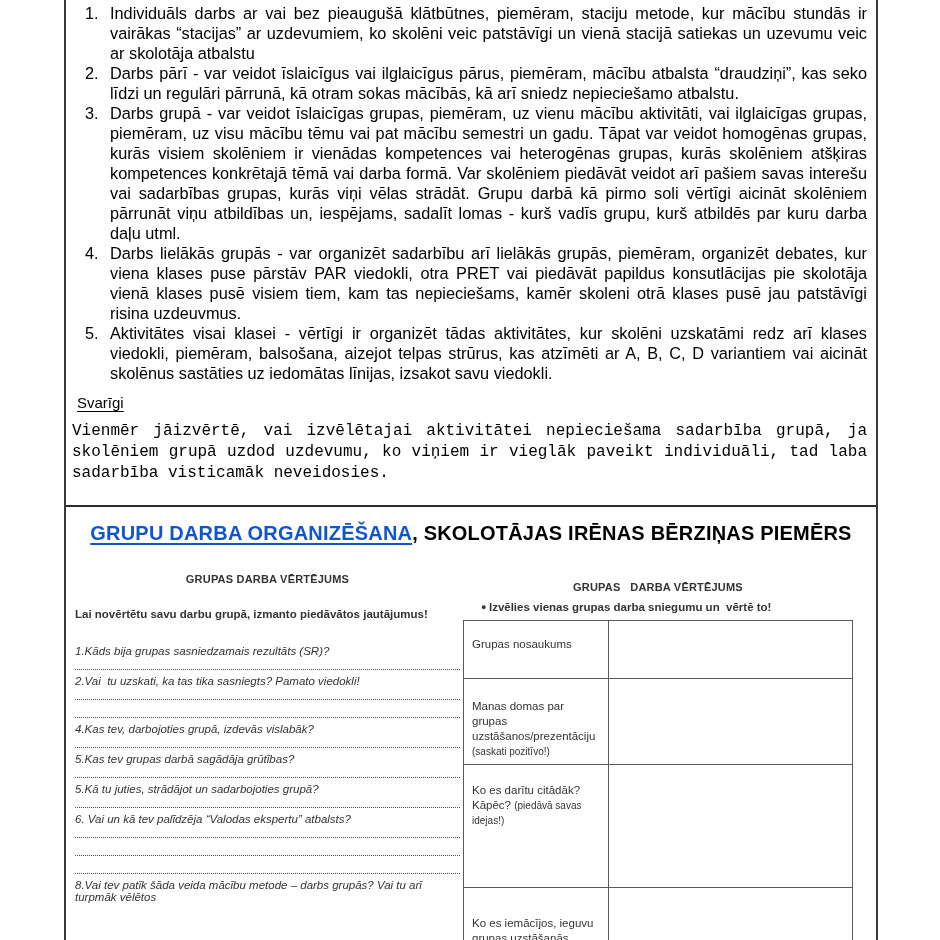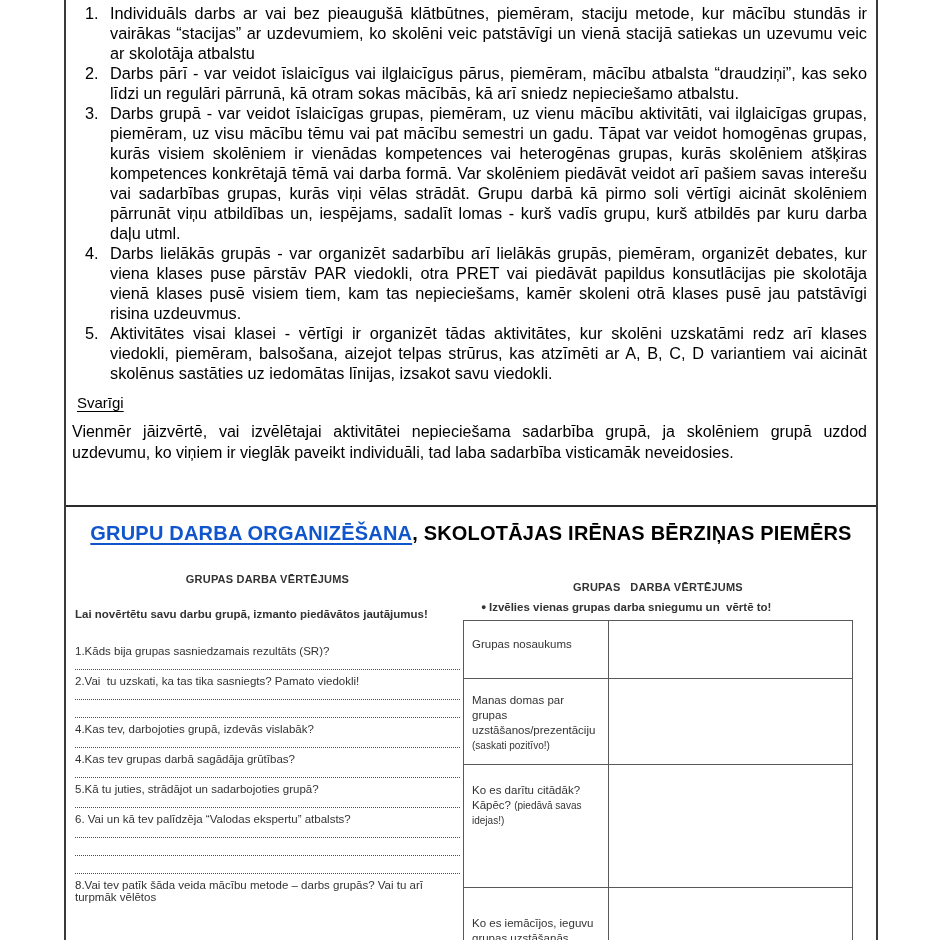"Vienmēr jāizvērtē, vai izvēlētajai" .imp-para { font-family: none -> Liberation Mono, monospace }
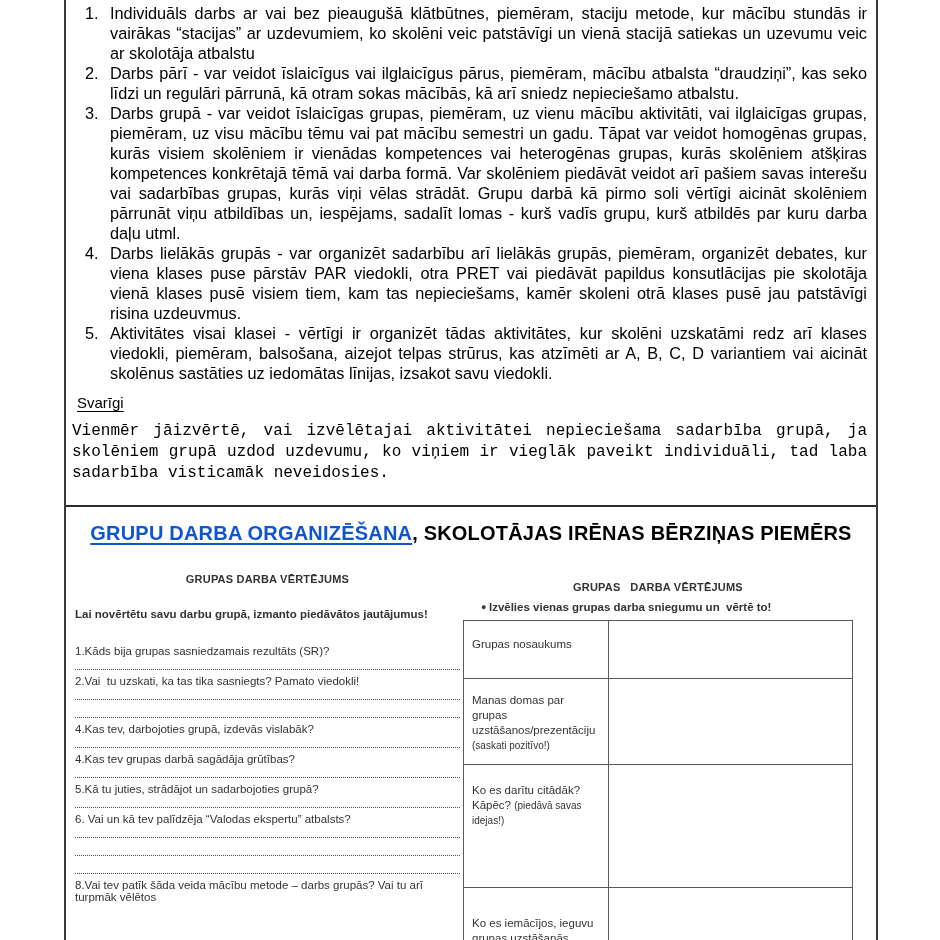"1.Kāds bija grupas sasniedzamais" .q-list { font-style: none -> italic }
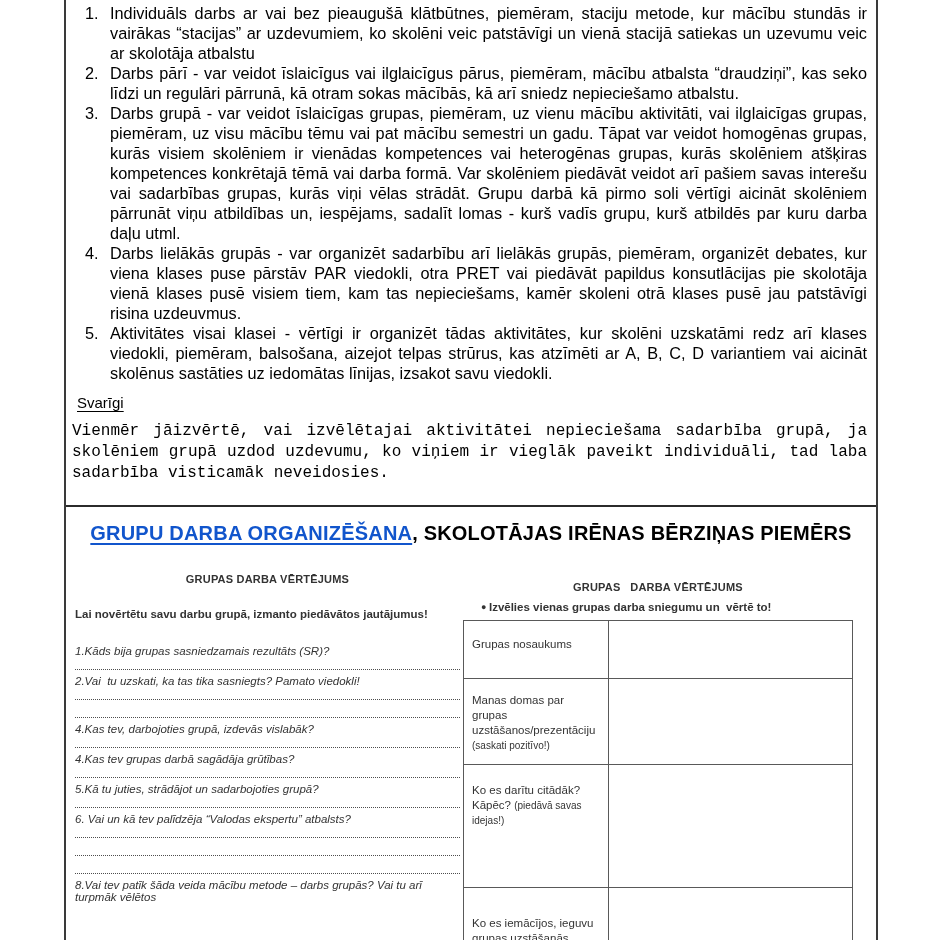"Manas domas par grupas" tr.r2 td.lbl { padding-top: 14px -> 20px }
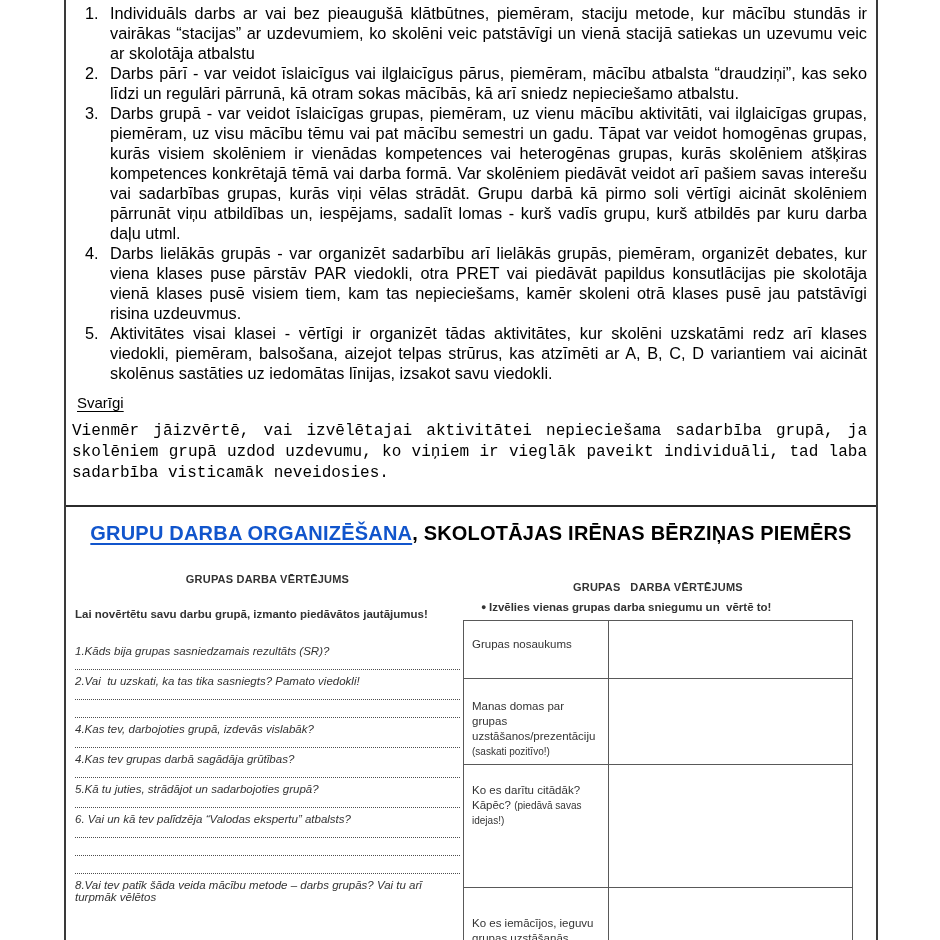"4.Kas tev grupas darbā sagādāja" div.q { text: 4.Kas -> 5.Kas }
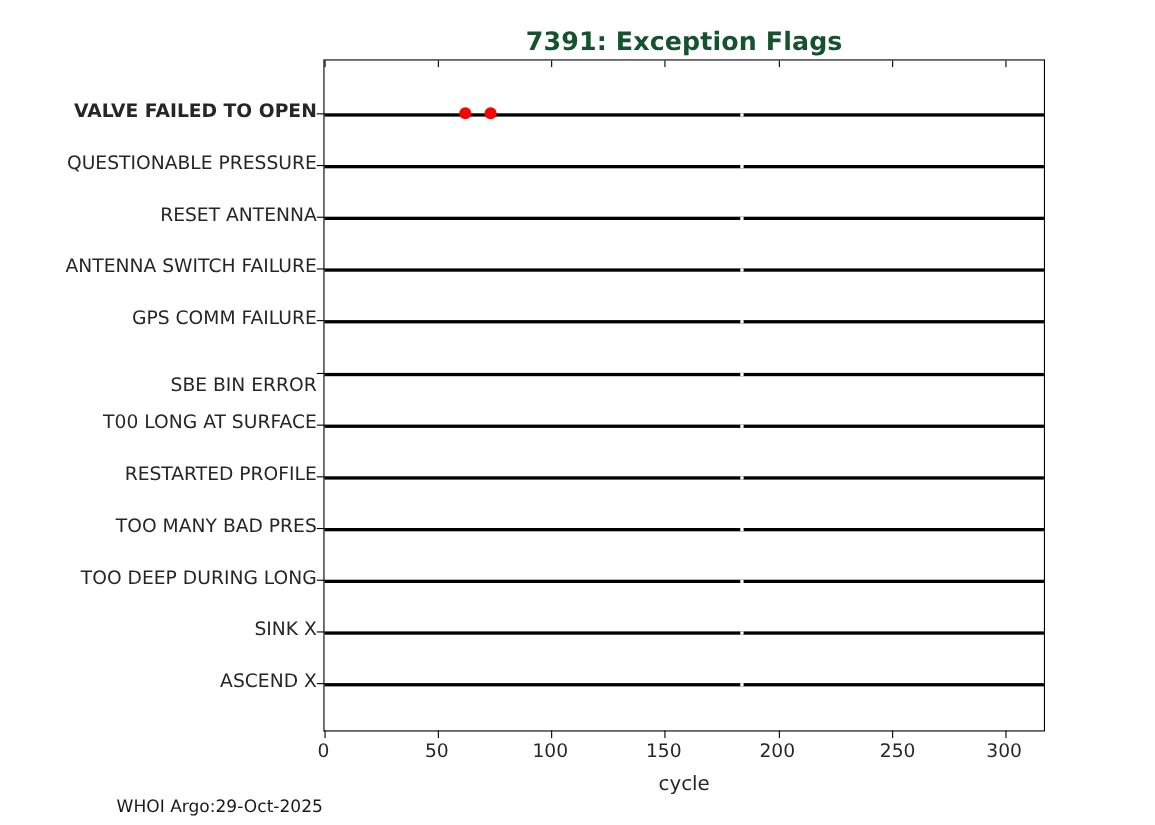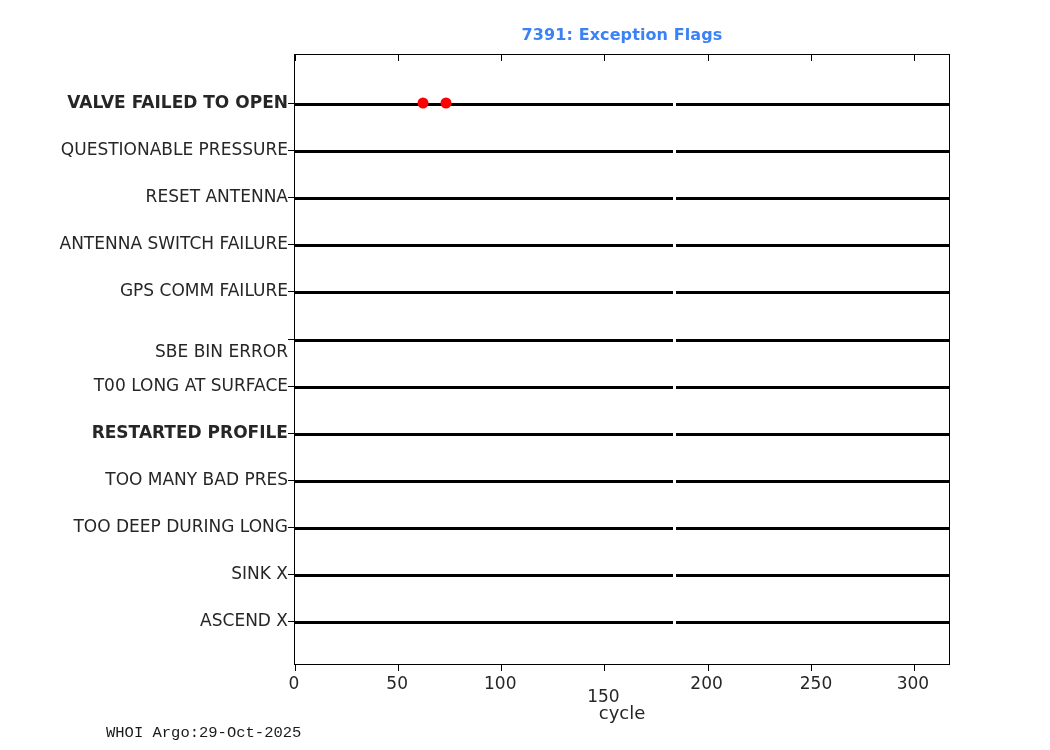"7391: Exception Flags" #chart-title { color: #3b82f6 -> #14532d; font-size: 16px -> 23px }
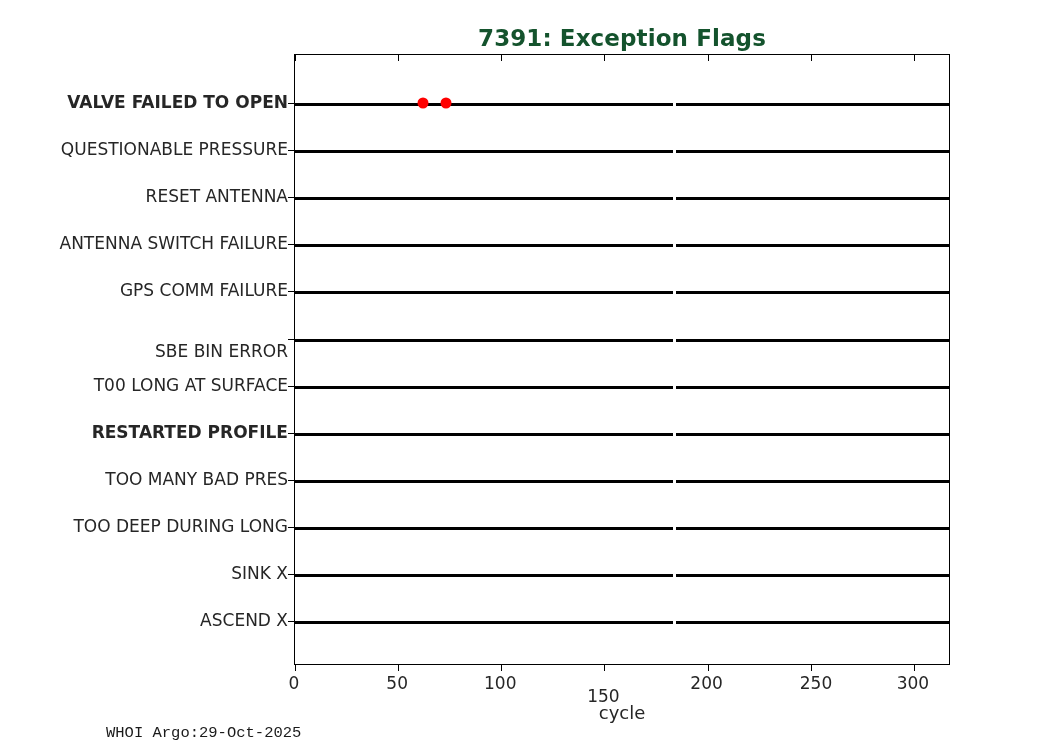"RESTARTED PROFILE" div.y-label { font-weight: bold -> none }
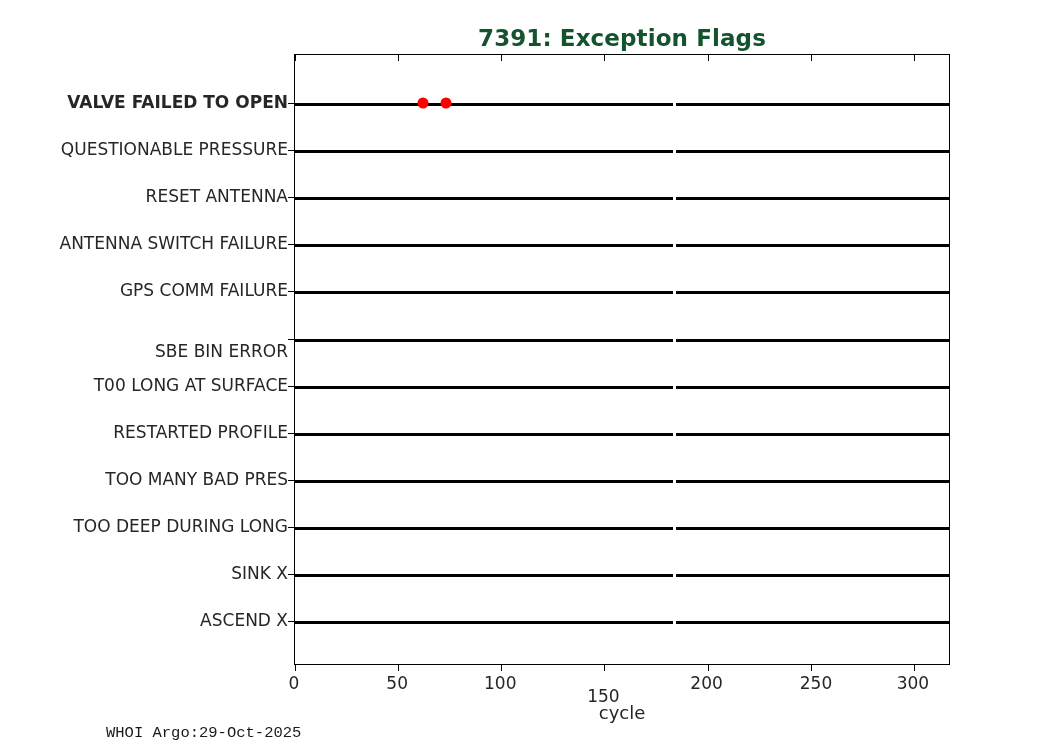"150" div.x-label { margin-top: 13px -> none }
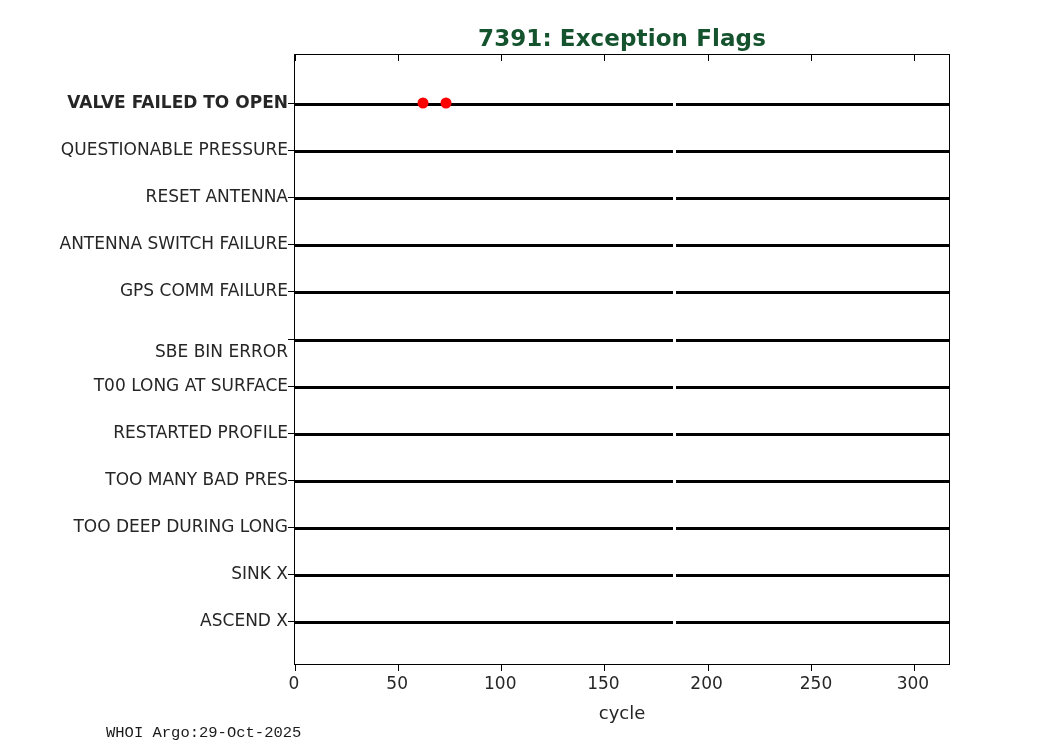"WHOI Argo:29-Oct-2025" #footer-credit { font-family: Liberation Mono, monospace -> none }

......

▶ **YOUR OBJECTIVE**
Of the lines above, quote exactly those from the one with "font-style: none ->" through the one with "margin-top: 13px ->", ends included; pictures stay out.

▶ **RESPONSE TO THE TASK**
"1.Kāds bija grupas sasniedzamais" .q-list { font-style: none -> italic }
"Manas domas par grupas" tr.r2 td.lbl { padding-top: 14px -> 20px }
"4.Kas tev grupas darbā sagādāja" div.q { text: 4.Kas -> 5.Kas }
"7391: Exception Flags" #chart-title { color: #3b82f6 -> #14532d; font-size: 16px -> 23px }
"RESTARTED PROFILE" div.y-label { font-weight: bold -> none }
"150" div.x-label { margin-top: 13px -> none }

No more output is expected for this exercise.